Как знать, может быть, эти мгновения обретения прошлого в какой-то степени были и определяющими. Не в них ли заключалось знаменательное «чуть-чуть», которое делает картину живой и создает человеку характер?
…А вот и третий отрывок, третье обретенное мгновение. И я обретаю его очень часто, могу обрести в любое время. Я в свои 53 года молниеносно переселяюсь в образ шестнадцати-семнадцатилетнего подростка, сидящего за узеньким деревянным грубым столом, покрытым чистой газетой. Летний день, в маленькие окна бьет солнце. Я смотрю на книги и рукописи, сложенные на столе в педантичном порядке, невероятно симметрично. Малейший косой уголок бумажки, выглядывающий откуда-нибудь, раздражал меня до того, что я ничего не могла делать. Итак, летний яркий свет. В нем всегда есть что-то скучное, слишком законченное, ничего не обещающее.
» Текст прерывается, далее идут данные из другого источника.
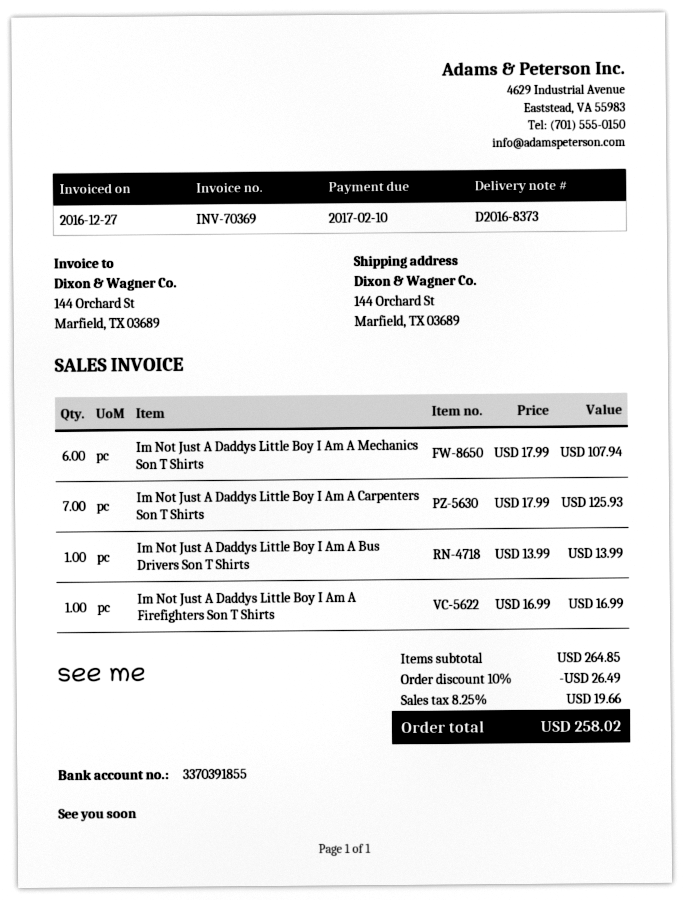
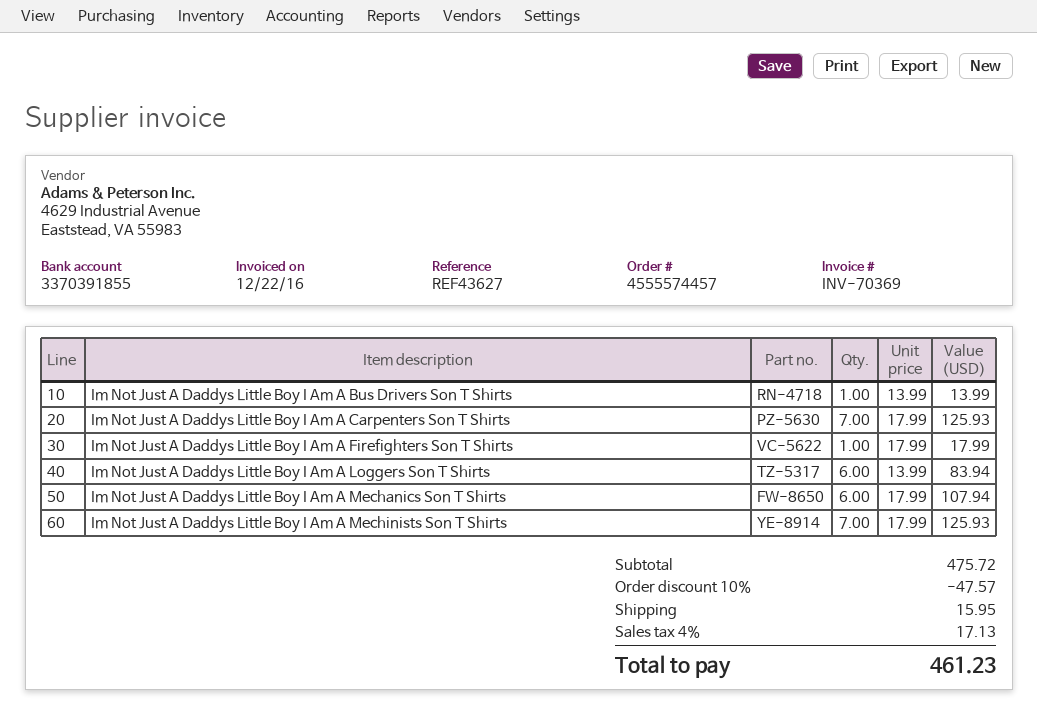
invoice date: 2016-12-27 -> 2016-12-22
Im Not Just A Daddys Little Boy I Am A Firefighters Son T Shirts: 1 x 16.99 = 16.99 -> 1 x 17.99 = 17.99
Im Not Just A Daddys Little Boy I Am A Loggers Son T Shirts: none -> 6 x 13.99 = 83.94
Im Not Just A Daddys Little Boy I Am A Mechinists Son T Shirts: none -> 7 x 17.99 = 125.93
subtotal: 264.85 -> 475.72
discount: 10% = 26.49 -> 10% = 47.57
shipping: none -> 15.95
tax: 8.25% = 19.66 -> 4% = 17.13
total: 258.02 -> 461.23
Это не то что весна, которая терзает нас и вечно зовет к неизведанному счастью, заранее омраченному крушениями, которые такие люди, как я, предчувствуют и предощущают даже в лучшие минуты жизни. Это не то, что осень, порождающая страсть, особенно томительную и непреоборимую, потому что она последняя, потому что она на золотой грани, разделяющей рост, возрождение и гибель, умирание.
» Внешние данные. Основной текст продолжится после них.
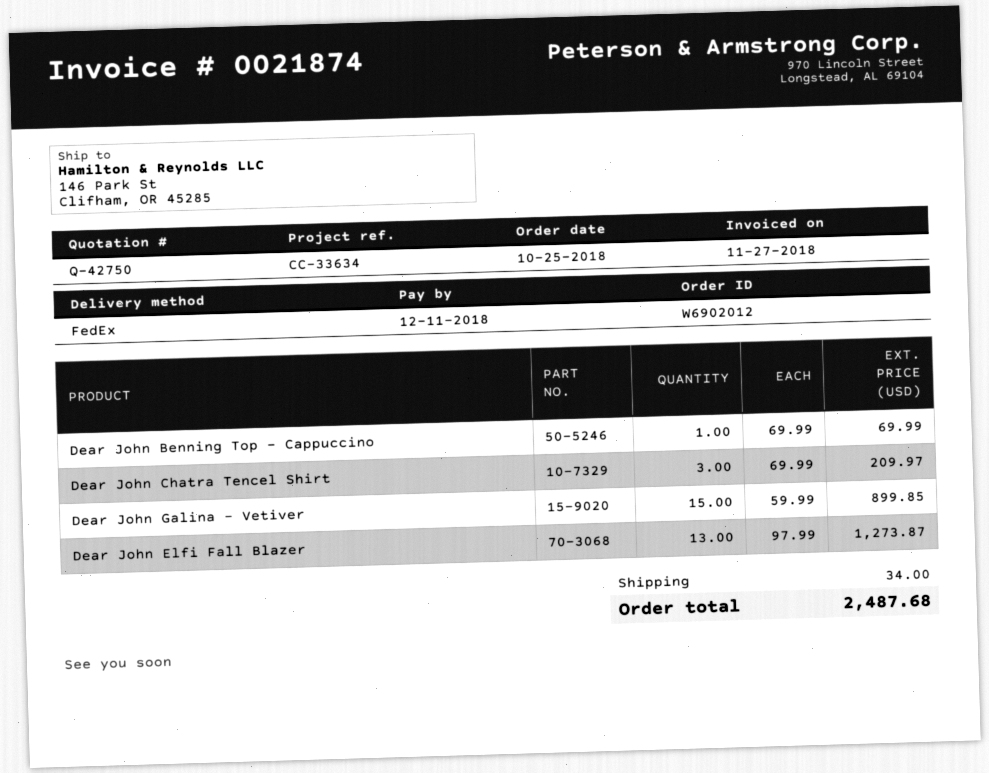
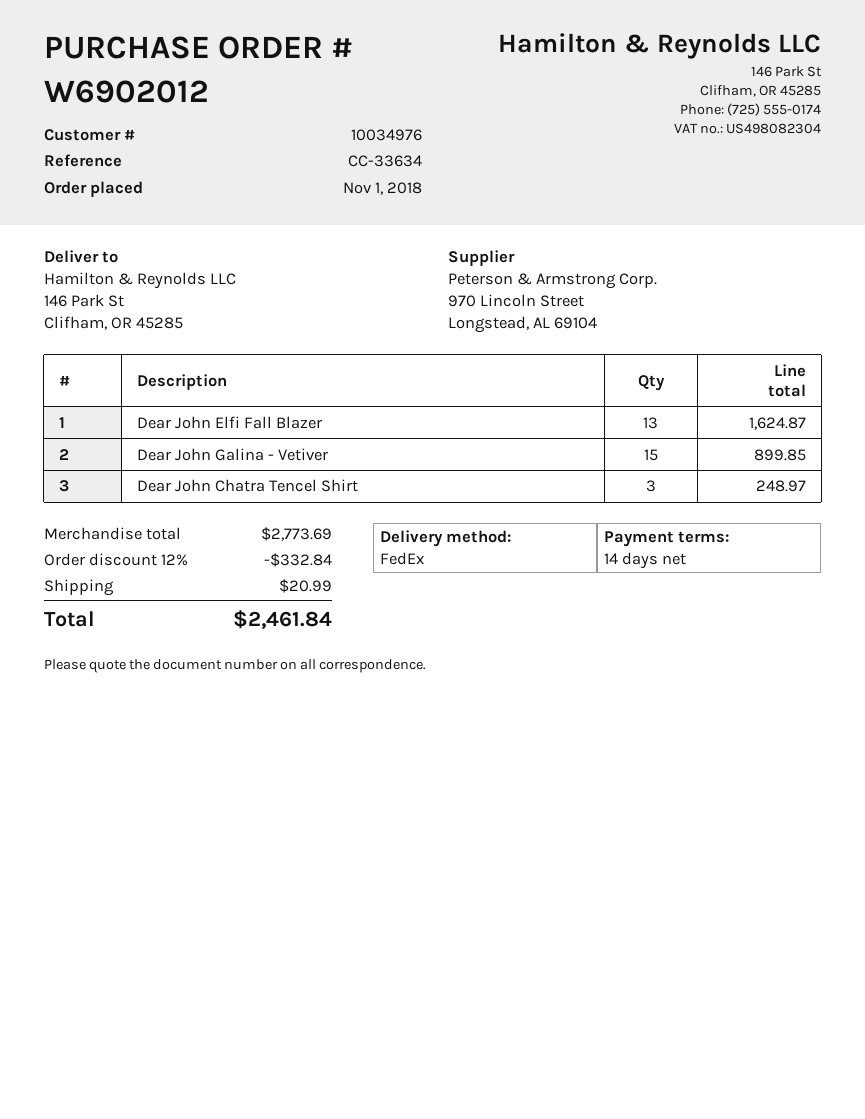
order date: 2018-10-25 -> 2018-11-01
Dear John Benning Top - Cappuccino: 1 for 69.99 -> none
Dear John Chatra Tencel Shirt: 3 for 209.97 -> 3 for 248.97
Dear John Elfi Fall Blazer: 13 for 1273.87 -> 13 for 1624.87
discount: none -> 12% = 332.84
shipping: 34.00 -> 20.99
total: 2487.68 -> 2461.84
И в свои 53 года я вновь испытываю то, что в первый раз тогда испытал подросток, — первую скуку жизни, первое сознание бесцельности, чувство жизненной статики, окостенелости, как будто остановился, пораженный параличом, какой-то нерв, один из главных нервов, бившийся в ребенке. Биение, трепет этого нерва создавали вечный праздник в детстве и в ранней юности, окрашивали вселенную в прозрачные золотистые, радужные краски. Вдруг все осветилось дневным летним, лишенным надежд светом, ровным, ярким и скучным-скучным. И я, заключенная в тело подростка, понимаю, что в эту, как будто совсем не страшную, прозаическую минуту, я переступаю куда-то в новый мир из вдохновенной фантастики детства. В мир голого линейного разума и его скуки, в мир, лишенный музыки и видений. Это одно из самых тяжелых мгновений прошлого, обретаемых мною на склоне жизни.
IIЕсть у меня чувство отдельных мест: городов, улиц, домов, квартир. Сию минуту, сейчас, здесь со мной первое московское чувство 1921 года. Вот я иду от Ярославского вокзала до Мясницкой. Грохот трамваев, сиротливость. Одиночество и страх.